* [Your assignment]: Please copy, with no word changed, only the run of lines that opens with the line containing "[687,371,758,385] diplomata, ->" and closes with the last line below.

Data records section start

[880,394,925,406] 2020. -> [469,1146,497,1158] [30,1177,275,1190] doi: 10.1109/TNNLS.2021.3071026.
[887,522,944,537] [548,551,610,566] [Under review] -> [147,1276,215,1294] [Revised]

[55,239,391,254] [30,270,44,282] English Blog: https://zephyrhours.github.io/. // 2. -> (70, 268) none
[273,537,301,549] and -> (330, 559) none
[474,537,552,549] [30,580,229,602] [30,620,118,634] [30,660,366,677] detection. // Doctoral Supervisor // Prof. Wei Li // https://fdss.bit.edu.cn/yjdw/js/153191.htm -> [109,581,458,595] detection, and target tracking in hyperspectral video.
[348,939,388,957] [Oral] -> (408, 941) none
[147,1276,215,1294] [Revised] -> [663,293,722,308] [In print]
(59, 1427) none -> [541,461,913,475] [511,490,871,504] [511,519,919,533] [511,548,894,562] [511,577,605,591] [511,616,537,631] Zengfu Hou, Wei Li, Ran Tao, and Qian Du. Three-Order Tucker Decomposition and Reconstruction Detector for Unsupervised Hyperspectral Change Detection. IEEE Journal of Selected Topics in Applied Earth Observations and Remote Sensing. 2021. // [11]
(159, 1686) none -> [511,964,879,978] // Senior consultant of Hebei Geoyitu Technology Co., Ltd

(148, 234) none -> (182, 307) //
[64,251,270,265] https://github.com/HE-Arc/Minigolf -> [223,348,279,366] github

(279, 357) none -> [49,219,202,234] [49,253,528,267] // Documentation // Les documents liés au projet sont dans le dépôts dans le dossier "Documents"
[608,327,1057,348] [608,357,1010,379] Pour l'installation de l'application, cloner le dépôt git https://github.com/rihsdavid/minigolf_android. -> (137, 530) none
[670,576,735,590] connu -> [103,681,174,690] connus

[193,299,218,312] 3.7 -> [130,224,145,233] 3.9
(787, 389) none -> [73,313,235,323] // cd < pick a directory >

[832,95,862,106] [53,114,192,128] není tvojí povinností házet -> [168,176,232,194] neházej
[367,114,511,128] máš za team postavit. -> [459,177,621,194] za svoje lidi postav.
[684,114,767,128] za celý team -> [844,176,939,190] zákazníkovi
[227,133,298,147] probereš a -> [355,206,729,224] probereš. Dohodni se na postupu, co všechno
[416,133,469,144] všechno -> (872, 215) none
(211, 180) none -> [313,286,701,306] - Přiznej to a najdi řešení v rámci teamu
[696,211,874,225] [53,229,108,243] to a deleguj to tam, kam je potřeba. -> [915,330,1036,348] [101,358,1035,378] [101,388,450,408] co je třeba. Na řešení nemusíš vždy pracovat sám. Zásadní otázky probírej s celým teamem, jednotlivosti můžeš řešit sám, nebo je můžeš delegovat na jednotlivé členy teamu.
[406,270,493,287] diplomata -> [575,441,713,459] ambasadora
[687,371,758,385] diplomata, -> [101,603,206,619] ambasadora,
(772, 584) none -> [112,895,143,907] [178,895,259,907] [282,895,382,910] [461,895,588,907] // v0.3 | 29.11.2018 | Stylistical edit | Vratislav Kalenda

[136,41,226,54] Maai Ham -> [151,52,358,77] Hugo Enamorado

Data records section end

* [Answer]:
[687,371,758,385] diplomata, -> [101,603,206,619] ambasadora,
(772, 584) none -> [112,895,143,907] [178,895,259,907] [282,895,382,910] [461,895,588,907] // v0.3 | 29.11.2018 | Stylistical edit | Vratislav Kalenda

[136,41,226,54] Maai Ham -> [151,52,358,77] Hugo Enamorado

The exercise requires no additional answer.